**What is required**
Write every line below out again exactly, images omitted.

[Stored entries]
╔══

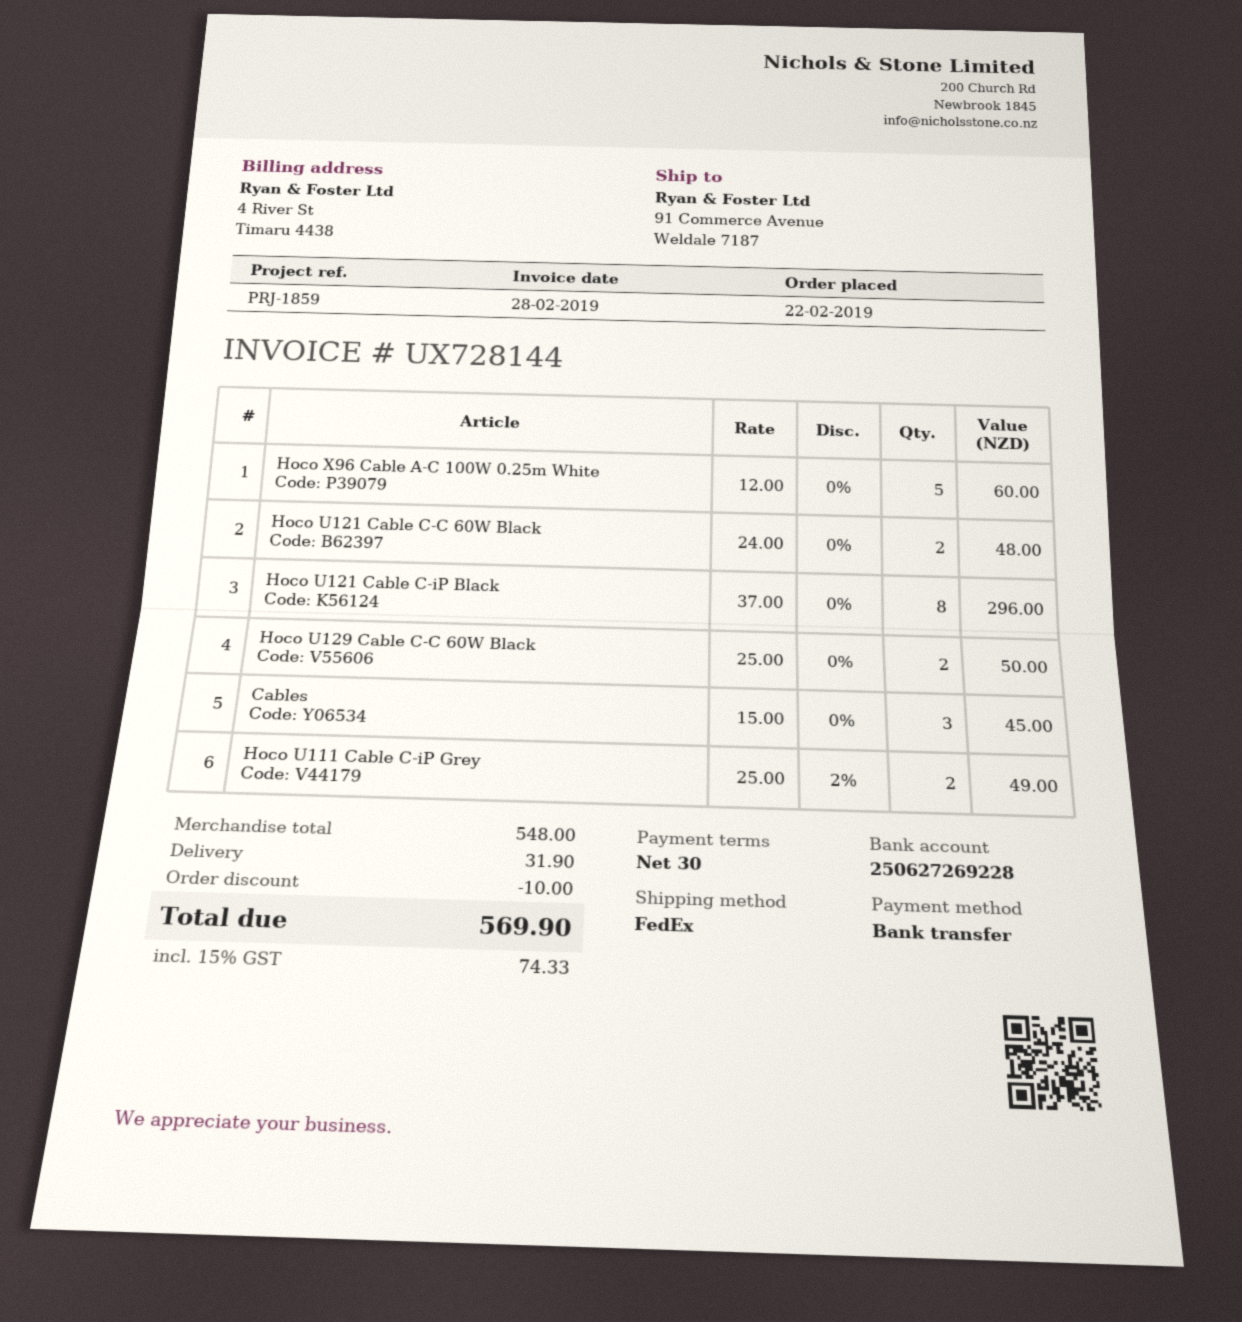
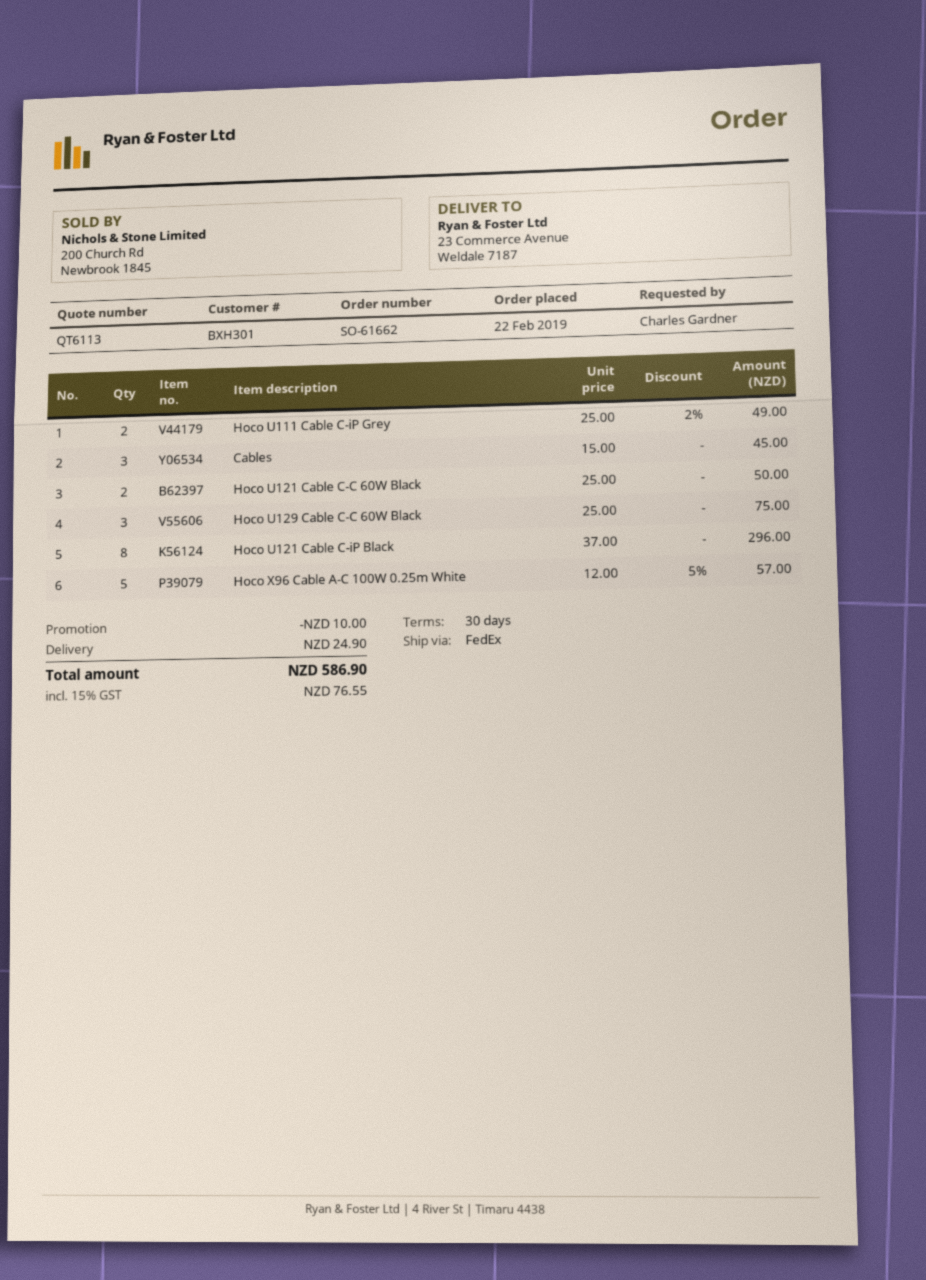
ship to: 91 Commerce Avenue, Weldale 7187 -> 23 Commerce Avenue, Weldale 7187
Hoco X96 Cable A-C 100W 0.25m White: 5 x 12.00 = 60.00 -> 5 x 12.00 - 5% = 57.00
Hoco U121 Cable C-C 60W Black: 2 x 24.00 = 48.00 -> 2 x 25.00 = 50.00
Hoco U129 Cable C-C 60W Black: 2 x 25.00 = 50.00 -> 3 x 25.00 = 75.00
shipping: 31.90 -> 24.90
tax: 15% = 74.33 -> 15% = 76.55
total: 569.90 -> 586.90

╚══

**Result of this exercise**
ship to: 91 Commerce Avenue, Weldale 7187 -> 23 Commerce Avenue, Weldale 7187
Hoco X96 Cable A-C 100W 0.25m White: 5 x 12.00 = 60.00 -> 5 x 12.00 - 5% = 57.00
Hoco U121 Cable C-C 60W Black: 2 x 24.00 = 48.00 -> 2 x 25.00 = 50.00
Hoco U129 Cable C-C 60W Black: 2 x 25.00 = 50.00 -> 3 x 25.00 = 75.00
shipping: 31.90 -> 24.90
tax: 15% = 74.33 -> 15% = 76.55
total: 569.90 -> 586.90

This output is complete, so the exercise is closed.